▶ WHAT TO PRODUCE
Copy each line below exactly as it appears. Pictures are to be omitted.

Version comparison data

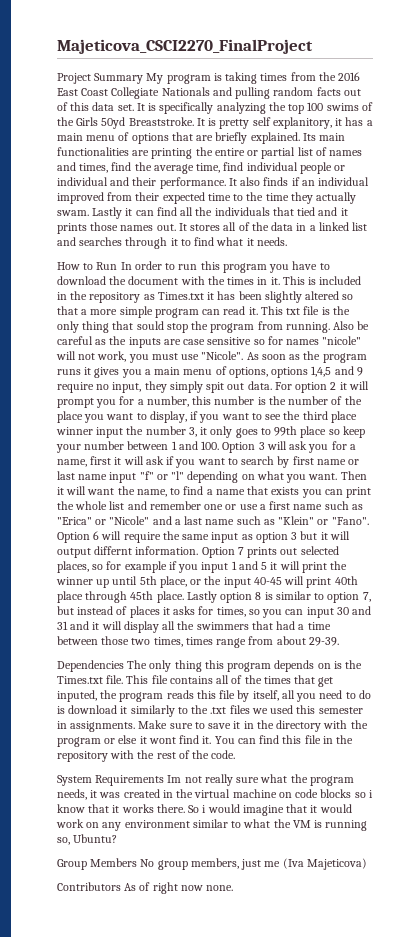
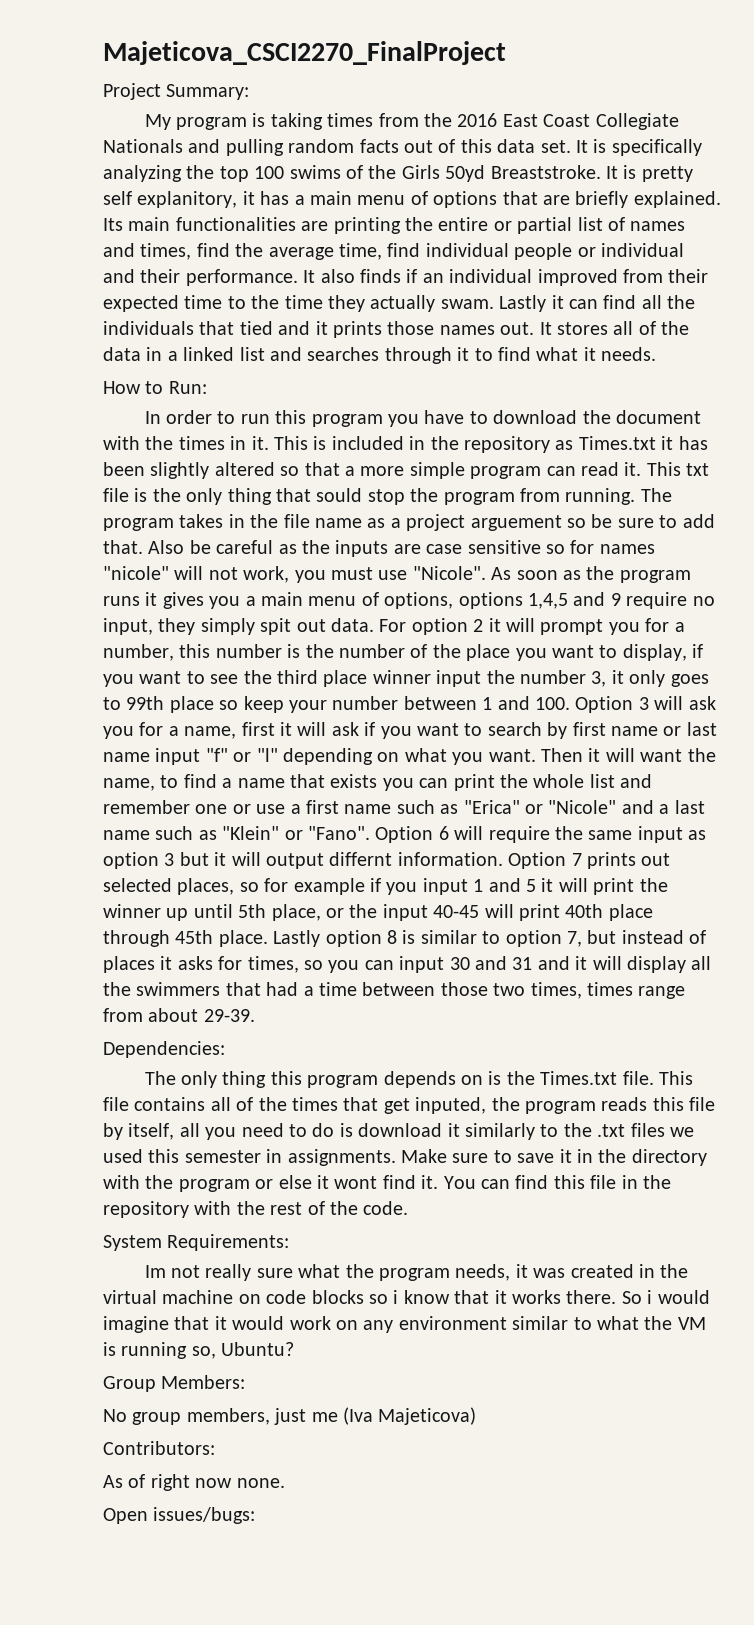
- Project Summary My program is taking times from the 2016 East Coast Collegiate Nationals and pulling random facts out of this data set.
+ Project Summary:
+ My program is taking times from the 2016 East Coast Collegiate Nationals and pulling random facts out of this data set.
- How to Run In order to run this program you have to download the document with the times in it.
+ How to Run:
+ In order to run this program you have to download the document with the times in it.
+ The program takes in the file name as a project arguement so be sure to add that.
- Dependencies The only thing this program depends on is the Times.txt file.
+ Dependencies:
+ The only thing this program depends on is the Times.txt file.
- System Requirements Im not really sure what the program needs, it was created in the virtual machine on code blocks so i know that it works there.
+ System Requirements:
+ Im not really sure what the program needs, it was created in the virtual machine on code blocks so i know that it works there.
- Group Members No group members, just me (Iva Majeticova)
+ Group Members:
+ No group members, just me (Iva Majeticova)
- Contributors As of right now none.
+ Contributors:
+ As of right now none.
+ Open issues/bugs:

▶ OUTPUT OF THE TASK
- Project Summary My program is taking times from the 2016 East Coast Collegiate Nationals and pulling random facts out of this data set.
+ Project Summary:
+ My program is taking times from the 2016 East Coast Collegiate Nationals and pulling random facts out of this data set.
- How to Run In order to run this program you have to download the document with the times in it.
+ How to Run:
+ In order to run this program you have to download the document with the times in it.
+ The program takes in the file name as a project arguement so be sure to add that.
- Dependencies The only thing this program depends on is the Times.txt file.
+ Dependencies:
+ The only thing this program depends on is the Times.txt file.
- System Requirements Im not really sure what the program needs, it was created in the virtual machine on code blocks so i know that it works there.
+ System Requirements:
+ Im not really sure what the program needs, it was created in the virtual machine on code blocks so i know that it works there.
- Group Members No group members, just me (Iva Majeticova)
+ Group Members:
+ No group members, just me (Iva Majeticova)
- Contributors As of right now none.
+ Contributors:
+ As of right now none.
+ Open issues/bugs:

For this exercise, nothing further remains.